Предварительная, импровизированная экскурсия закончена. Из предметов роскоши, напрягшись, могу назвать два: письменный стол в библиотеке со столешницей из карельской березы – за такими, вероятно, сиживают лишь президенты да классики – и чистота. Та ревностная, живая, почти благоуханная чистота, что парит в невесомом воздухе и чем-то неуловимо напоминает чистоту наших южных, ставропольских горниц – сходство, навеянное, наверное, и увеличенной фотографией фронтовика, пусть с тяжким ранением, но возвратившегося-таки с войны: редкая горница обходится в России без такой карточки. Окна, занавешенные красиво ниспадающим тюлем. Заметив мой взгляд, хозяйка отодвигает край занавески. В некотором отдалении от окна, уже наполовину размытые сумерками, видны силуэты деревьев. Сад?

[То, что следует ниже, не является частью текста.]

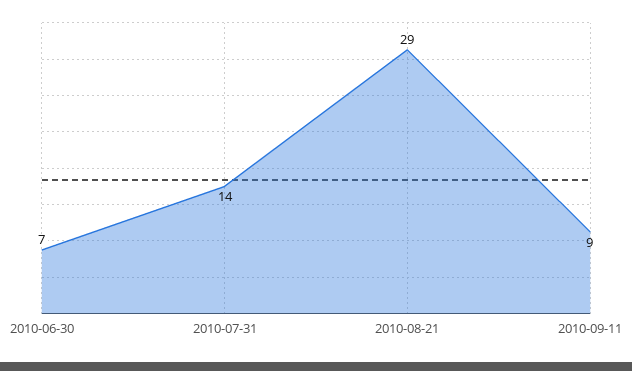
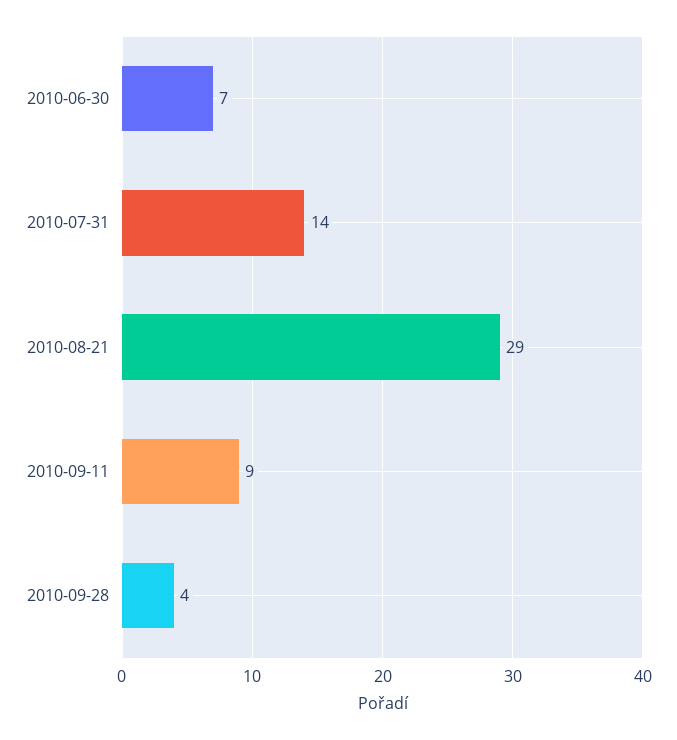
2010-09-28: none -> 4

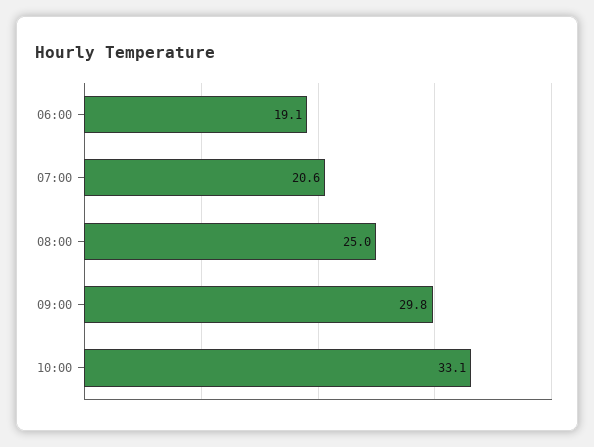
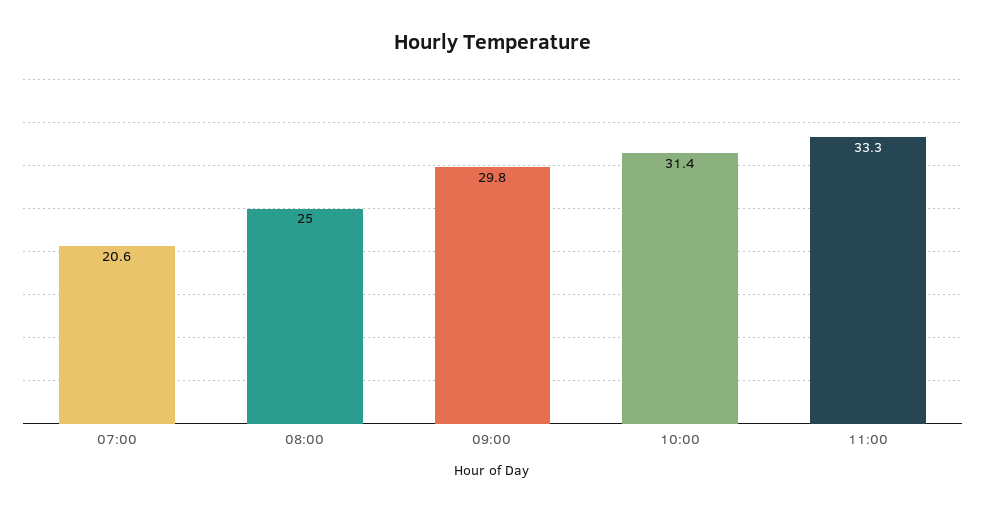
06:00: 19.1 -> none
10:00: 33.1 -> 31.4
11:00: none -> 33.3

– Сад… 10 марта 1985 года… Умер Константин Устинович Черненко. В десять часов вечера состоялось экстренное заседание Политбюро. Михаил Сергеевич вернулся домой, а мы тогда были на даче за городом, очень поздно. Вышли в сад. Было что-то давящее в глухой, еще не тронутой весною ночи. За три года – третья смерть. Смерть трех генсеков подряд, трех руководителей страны. Михаил Сергеевич был очень уставшим. Сначала молчал. Потом говорит: «Завтра – Пленум. Может стать вопрос о том, чтобы я возглавил партию». Для меня такой разговор был неожиданностью. В какой-то степени – потрясением. Больше того. Я поняла, что это неожиданность и для мужа. Никаких разговоров на эту тему у нас раньше никогда не было.

Мы бродили по саду, еще лежал снег. Муж опять помолчал. Затем как бы исподволь стал размышлять – вслух: «Столько лет работал на Ставрополье. Седьмой год работы здесь, в Москве. А реализовать что-либо крупное, масштабное, назревшее – невозможно. Как будто стена. А жизнь требует – и давно! Нет, – услышала я. – Так дальше жить нельзя».

Так я впервые услыхала эти слова…

Мы давно сидим за небольшим полированным журнальным столом. Включен магнитофон. В руках у меня записная книжка, ручка. Я вижу, что моя собеседница, несомненно, готовилась к сегодняшней встрече. Но эта подготовка лишена той бюрократической заданности, что присуща нашему брату. У нее даже не блокнот, а листки. Листки из записной книжки и из обычной ученической тетрадки в клеточку, половинки и четвертушки, а иногда вдруг полновесный и полноформатный белоснежный лист писчей бумаги возникает в этой очень «женской», разномастной стопке. Она поднимает перед собой очередной листок, на котором иногда бывает записана всего одна фраза, и то с сокращениями, мгновение вглядывается в него, как вглядываются задумчиво в карту, произносит, восстановив, записанную в нем фразу или, оттолкнувшись от пометок, развивает свою мысль. И в этих конспективных пометках, как и в самих воспоминаниях, нет усердной методичности. Процесс летуч, как и почерк, его фиксирующий. Я это представляю так: что-то вспомнилось в круговерти дня, возникла неожиданно какая-то искомая мысль, и человек наскоро записал это – на первом, что попалось под руку. Если верно, что стиль – это человек, то в данном случае листки отражают стиль не только мысли, но и самой, отнюдь не беззаботной, жизни.